▶ Problem to work on
Restate all entries exactly. Skip the images.

▶ Records for the task
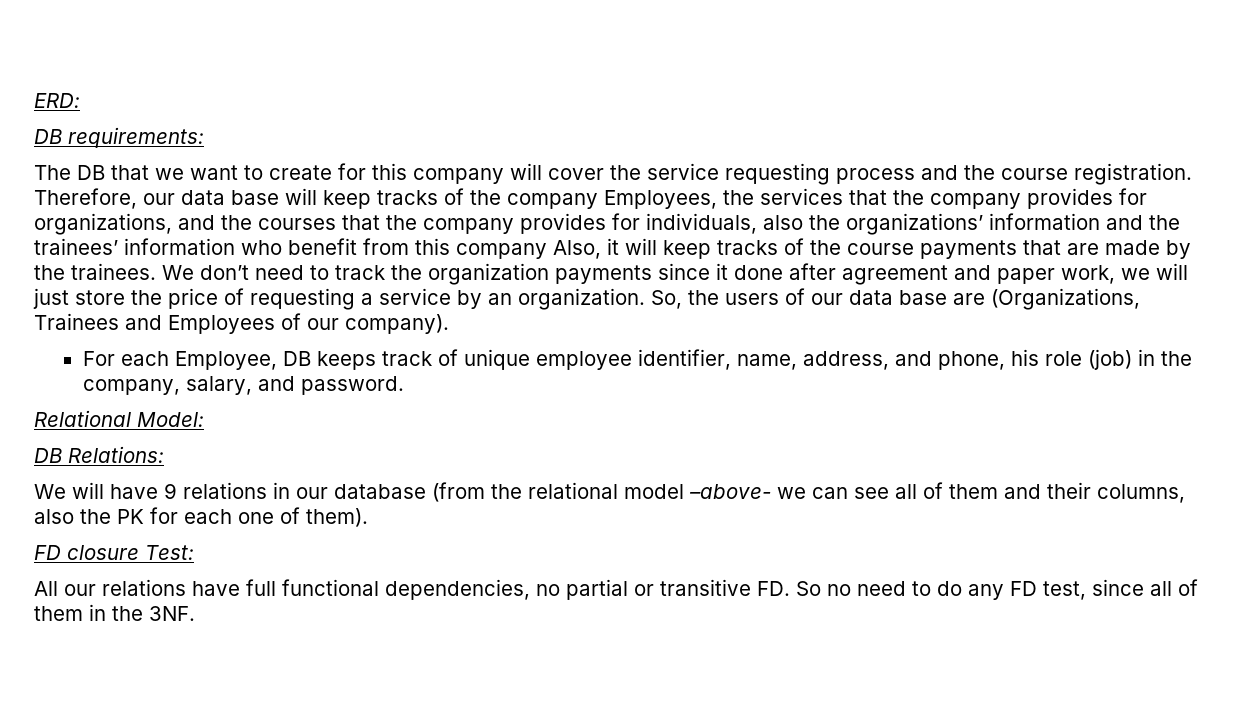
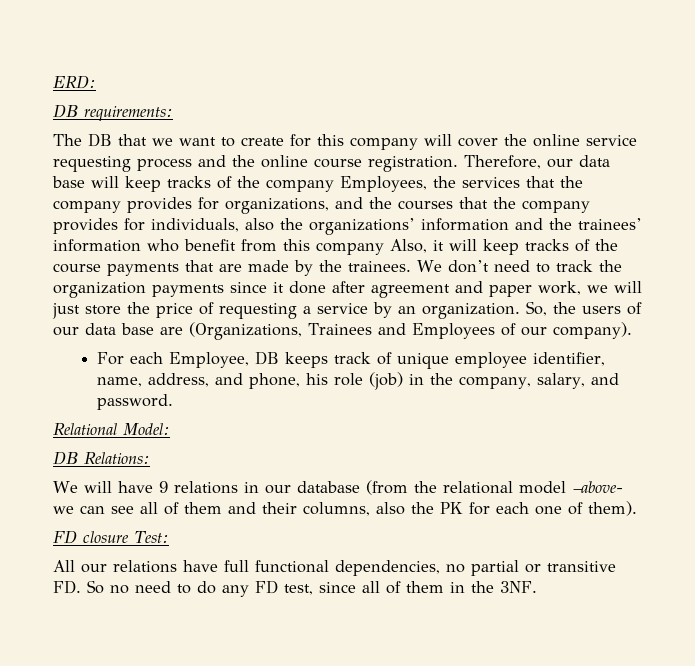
- The DB that we want to create for this company will cover the service requesting process and the course registration.
+ The DB that we want to create for this company will cover the online service requesting process and the online course registration.

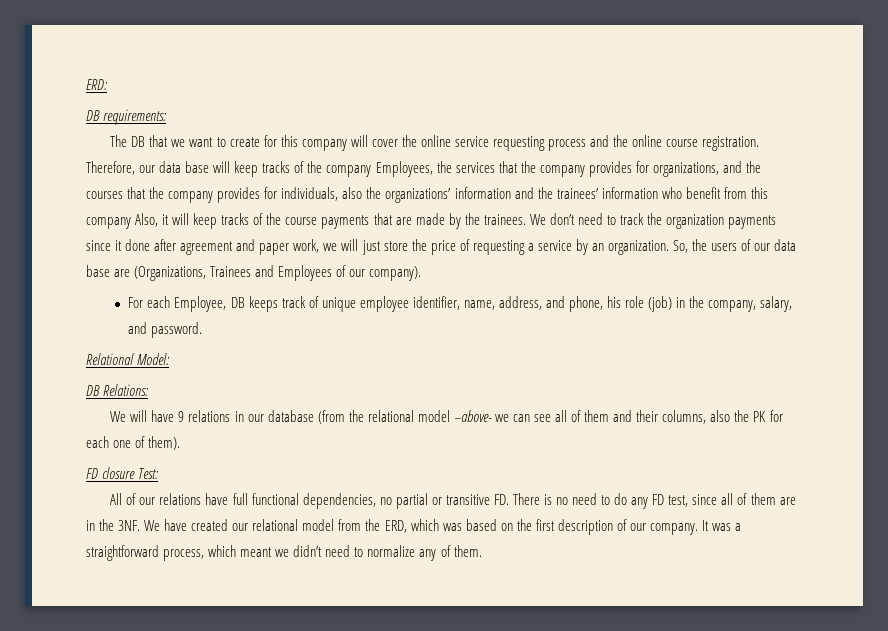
- All our relations have full functional dependencies, no partial or transitive FD. So no need to do any FD test, since all of them in the 3NF.
+ All of our relations have full functional dependencies, no partial or transitive FD. There is no need to do any FD test, since all of them are in the 3NF.
+ We have created our relational model from the ERD, which was based on the first description of our company. It was a straightforward process, which meant we didn’t need to normalize any of them.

▶ Answer box
- The DB that we want to create for this company will cover the service requesting process and the course registration.
+ The DB that we want to create for this company will cover the online service requesting process and the online course registration.

- All our relations have full functional dependencies, no partial or transitive FD. So no need to do any FD test, since all of them in the 3NF.
+ All of our relations have full functional dependencies, no partial or transitive FD. There is no need to do any FD test, since all of them are in the 3NF.
+ We have created our relational model from the ERD, which was based on the first description of our company. It was a straightforward process, which meant we didn’t need to normalize any of them.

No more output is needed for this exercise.